Selasa, 06 November 2012

Hari Setelah Esok !

Aku kembali saat kota ini sudah terlelap. Hanya sinar bulan menerobos masuk diantara pohon-pohon rimbun ditepi jalan. Debu jalan bertebaran menyeruak ke atas, terhempas, ke atas, terhempas dan begitulah seterusnya. sebuah siklus yang monoton dikala panas menyerang khatulistiwa. Kecuali jika hujan berbondong-bondong dengan tak sabar ingin menyiramnya. Saat itulah aku tertawa, tertawa karena alam ternyata seperti hidup. Semua akan berubah pada saatnya. Ingin aku kembali ke masa lalu. Tapi aku yakin bukan hanya aku yang ingin seperti itu. Rasanya tak adil jika Tuhan hanya mengabulkan doaku sedangkan jutaan orang disana terus mengeluh dengan kening yang hitam karena terkikis sajadah yang mulai aus. Terlalu naif memang jika aku ingin kembali. Aku teringat akan sebaris kata yang pernah diucapkan seseorang yang pernah kukagumi dahulu. "Waktu bisa dipecahkan jika ada sesuatu yang melebihi kecepatan cahaya". Itu memang hanya sebuah teori, tapi tahukah, kalau banyak orang diluar sana ingin membuat sebuah mesin waktu. Kalaupun ada, aku tak punya sesuatu untuk membeli, menukar, atau membuatnya. Jadi kucoba menikmati saat ini. Lebih bijak jika apa yang aku dapat saat ini disebut sebuah pilihan hidup. Pilihan salah atau pilihan benar, hanya aku yang tahu.
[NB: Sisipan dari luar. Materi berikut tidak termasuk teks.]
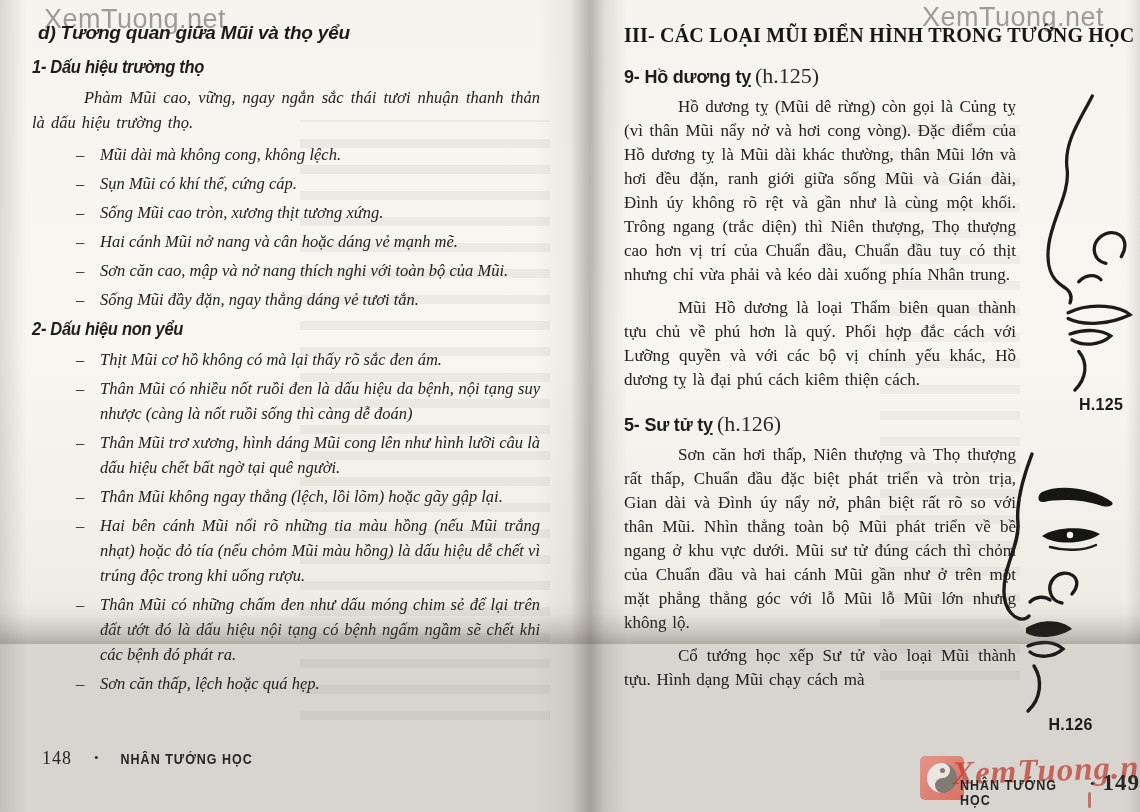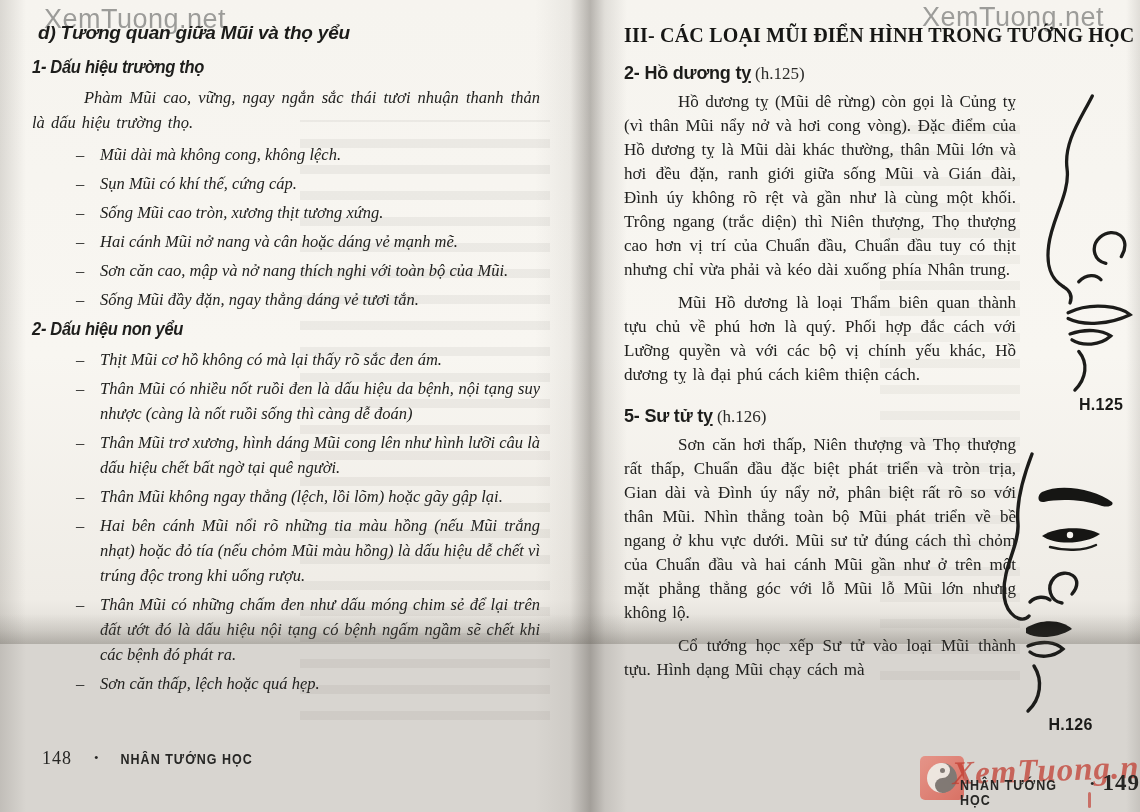--- a/index.html
+++ b/index.html
@@ -224,7 +224,7 @@
     <div class="h-right">III- CÁC LOẠI MŨI ĐIỂN HÌNH TRONG TƯỚNG HỌC</div>
 
     <div class="h-sub2">
-      <span class="t">2- Hồ dương tỵ</span>
+      <span class="t">9- Hồ dương tỵ</span>
       <span class="ref">(h.125)</span>
     </div>
     <p class="p-right">Hồ dương tỵ (Mũi dê rừng) còn gọi là Củng tỵ (vì thân Mũi nẩy nở và hơi cong vòng). Đặc điểm của Hồ dương tỵ là Mũi dài khác thường, thân Mũi lớn và hơi đều đặn, ranh giới giữa sống Mũi và Gián đài, Đình úy không rõ rệt và gần như là cùng một khối. Trông ngang (trắc diện) thì Niên thượng, Thọ thượng cao hơn vị trí của Chuẩn đầu, Chuẩn đầu tuy có thịt nhưng chỉ vừa phải và kéo dài xuống phía Nhân trung.</p>

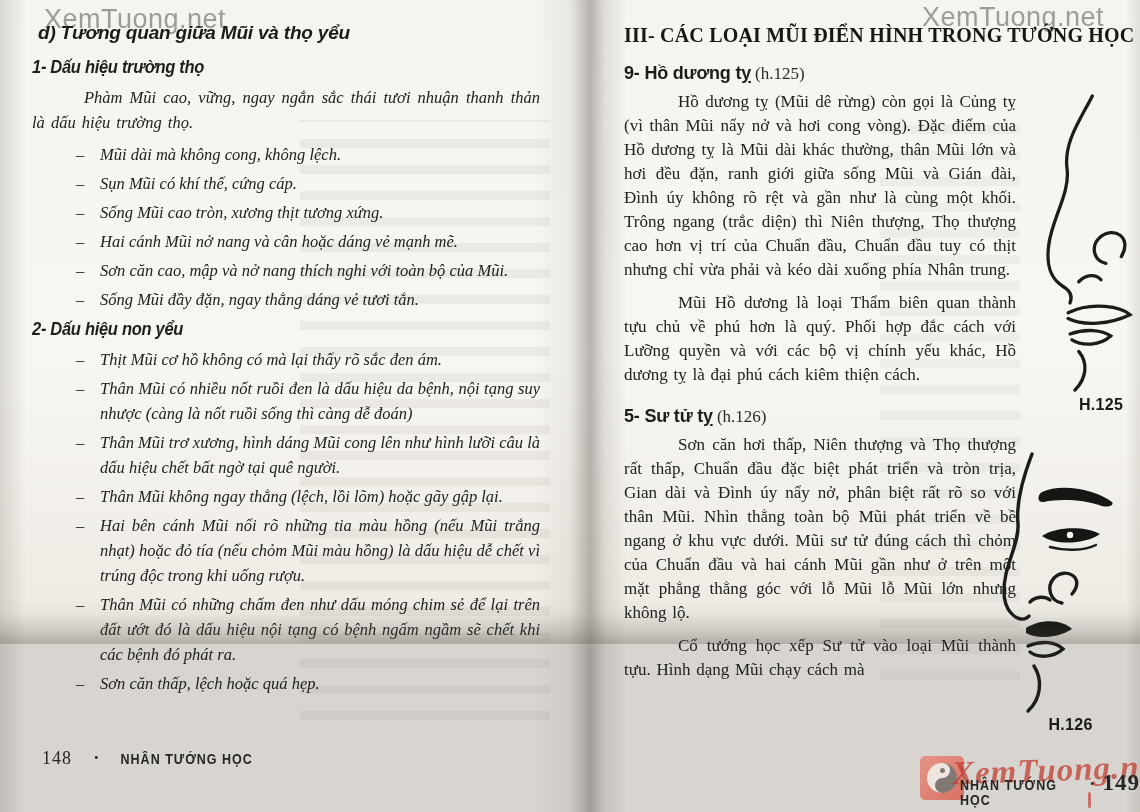--- a/index.html
+++ b/index.html
@@ -88,7 +88,7 @@
     font-family:"Liberation Sans", sans-serif; font-weight:bold; font-size:18px;
     letter-spacing:-0.2px; color:#1c1c1a;
   }
-  .h-sub2 .ref { font-size:17px; color:#2a2a28; }
+  .h-sub2 .ref { font-size:22px; color:#2a2a28; }
   .p-right {
     width:392px; font-size:17px; line-height:24px; text-align:justify; text-indent:54px;
     margin-bottom:9px; word-spacing:1.5px;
Aku hanya percaya dengan satu kalimat basi, "hidup bagaikan roda yang terus berputar, kadang di atas, kadang di bawah". Saat ini aku mulai merasakan hal itu. Aku mulai beranjak dari bawah untuk terus menuju ke atas. Mungkin saat ini aku berada dalam palung terjauh dalam keterpurukan hidup. Tak ada cahaya harapan, yang ada hanya gelap mencekik leher dan keputusasaan adalah sebuah ancaman. Tapi siapa yang tahu apa yang akan terjadi besok, lusa, dan seterusnya. Ku yakin hari itu akan tiba, hari dimana matahari dapat kugenggam dengan bangga karena aku tlah membuat jutaan anak tangga untuk mencapainya. Nantikan aku di hari itu.